Hi Daniel, On 8/23/19 4:59 AM, Daniel Drake wrote:
Hi, acpi_gpiochip_request_irq() has this code: /* Make sure we trigger the initial state of edge-triggered IRQs */ value = gpiod_get_raw_value_cansleep(event->desc); if (((event->irqflags & IRQF_TRIGGER_RISING) && value == 1) || ((event->irqflags & IRQF_TRIGGER_FALLING) && value == 0)) event->handler(event->irq, event); Originally introduced in: commit ca876c7483b697b498868b1f575997191b077885 Author: Benjamin Tissoires <benjamin.tissoires@xxxxxxxxxx> Date: Thu Jul 12 17:25:06 2018 +0200 gpiolib-acpi: make sure we trigger edge events at least once on boot This code is causing a problem on a new consumer laptop, which is based on the new ACPI reduced hardware standard. Under this design, the power button is now just an ordinary GPIO that should be handled by software: ACPI's _AEI method lists this GPIO as one that the OS should monitor for changes, and the OS is expected to call the corresponding _EVT method when that happens, which will in turn raise a Notify event on the power button device. Here, the GpioInt defined in _AEI is Edge-triggered, ActiveHigh. The GPIO level is ordinarily high, but goes low when the button is pressed. We checked this definition and behaviour with the vendor, even suggesting that it should maybe be ActiveLow instead, but they responded that this is correct and by-design. These conditions set the IRQF_TRIGGER_RISING flag and cause the _EVT event handler to be called by the code above as soon as the pinctrl module is loaded. In other words, loading the pinctrl driver causes the system to incorrectly believe the power button has been pressed so it will immediately go into suspend or shutdown. Fortunately this is perhaps not a serious issue, as at least Ubuntu and Endless build the corresponding pinctrl drivers directly into the kernel image.
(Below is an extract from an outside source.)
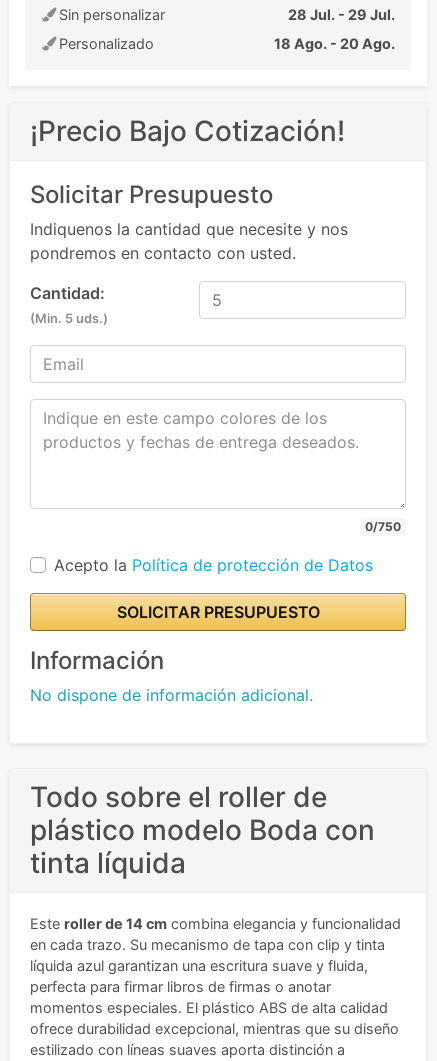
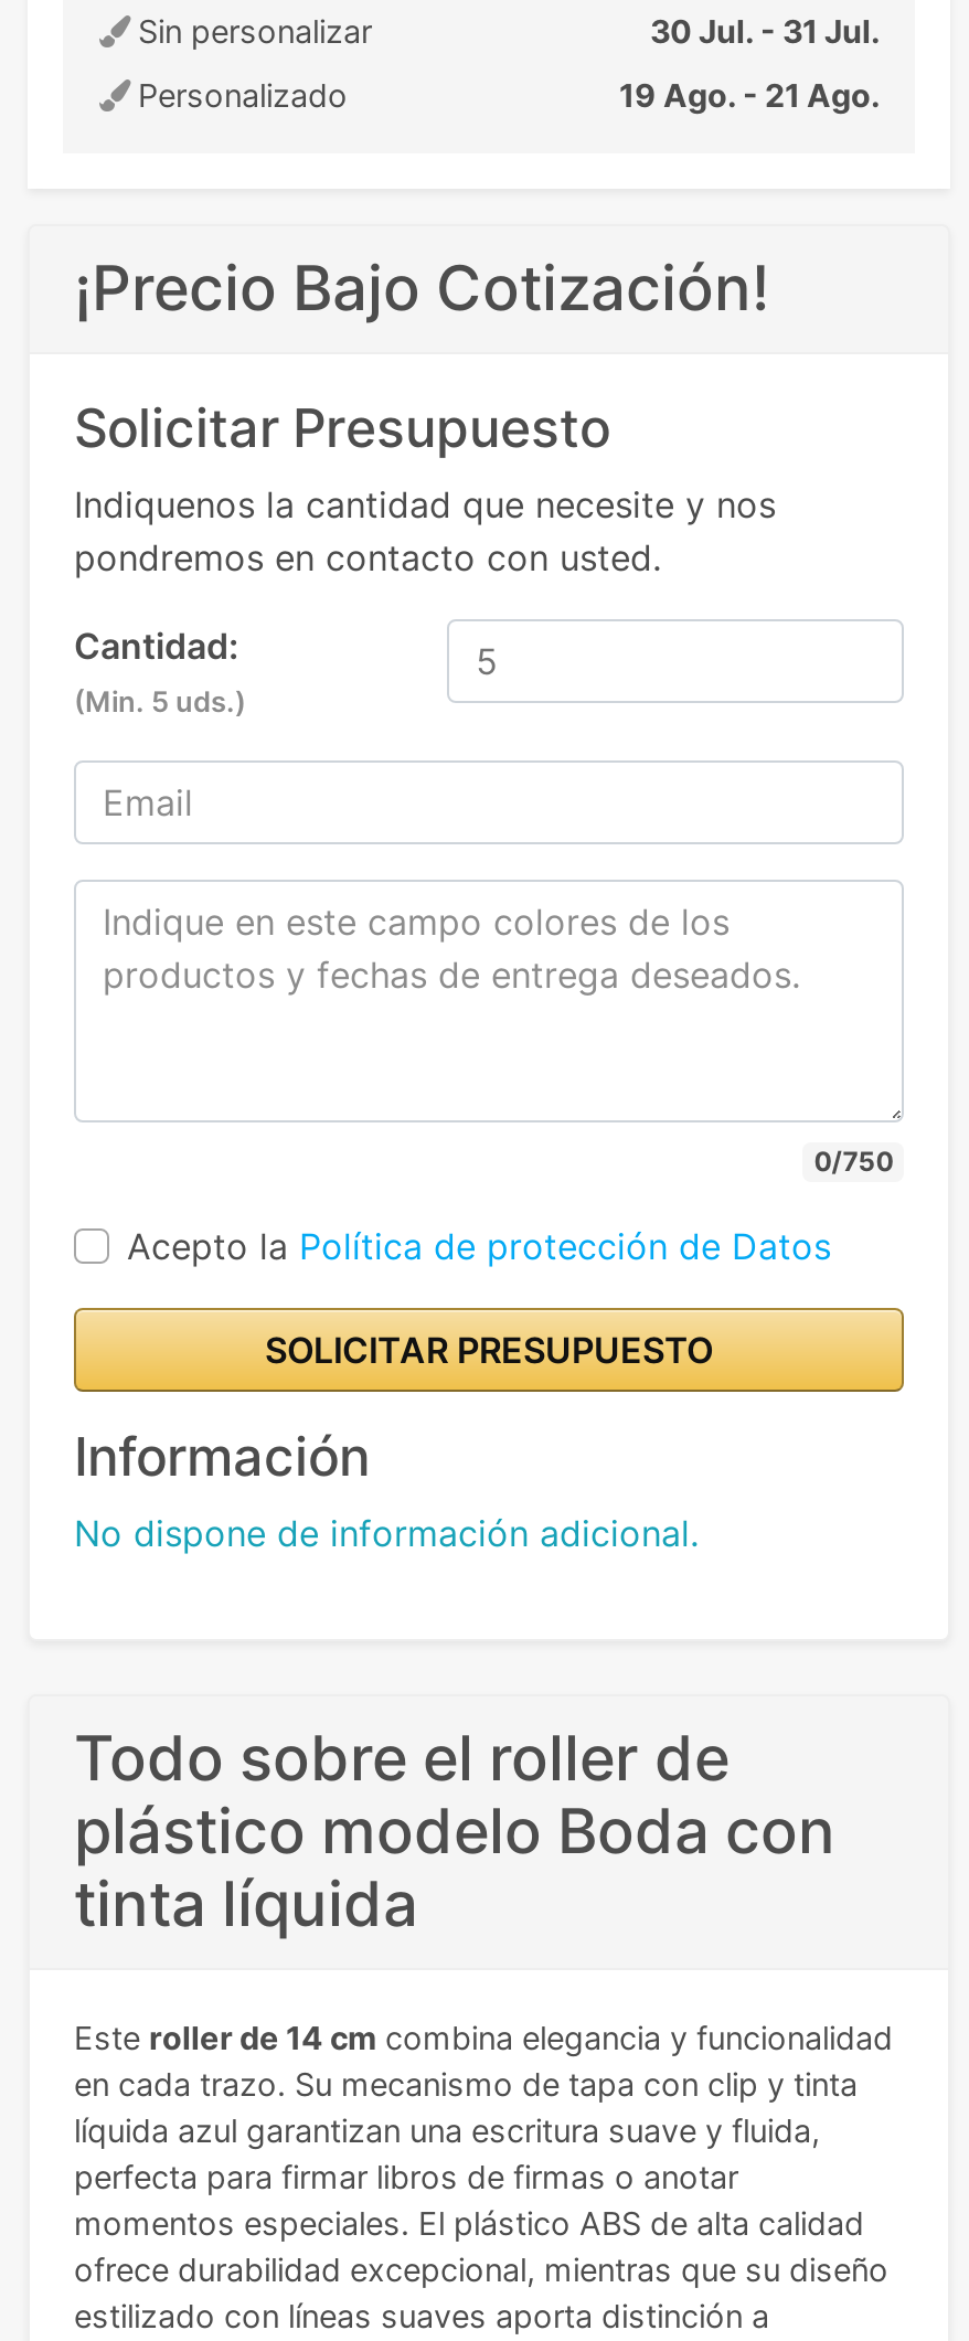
[288,6,395,23] 28 Jul. - 29 Jul. -> [650,12,880,50] 30 Jul. - 31 Jul.
[274,35,395,52] 18 Ago. - 20 Ago. -> [619,76,880,114] 19 Ago. - 21 Ago.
They are then loaded in early boot, and despite a power button event being reported, it's so early that userspace doesn't notice and no action is taken. But I raise this anyway as a potential problem should that ever change, it may also become a more widespead issue as the ACPI reduced hardware standard becomes more and more common in consumer devices. Any ideas for how we can better deal with this issue? I can see the rationale for handling the specific cases mentioned in the original commit message, but at the same time this code seems to be assuming that an edge transition has happened, which is not true in this case.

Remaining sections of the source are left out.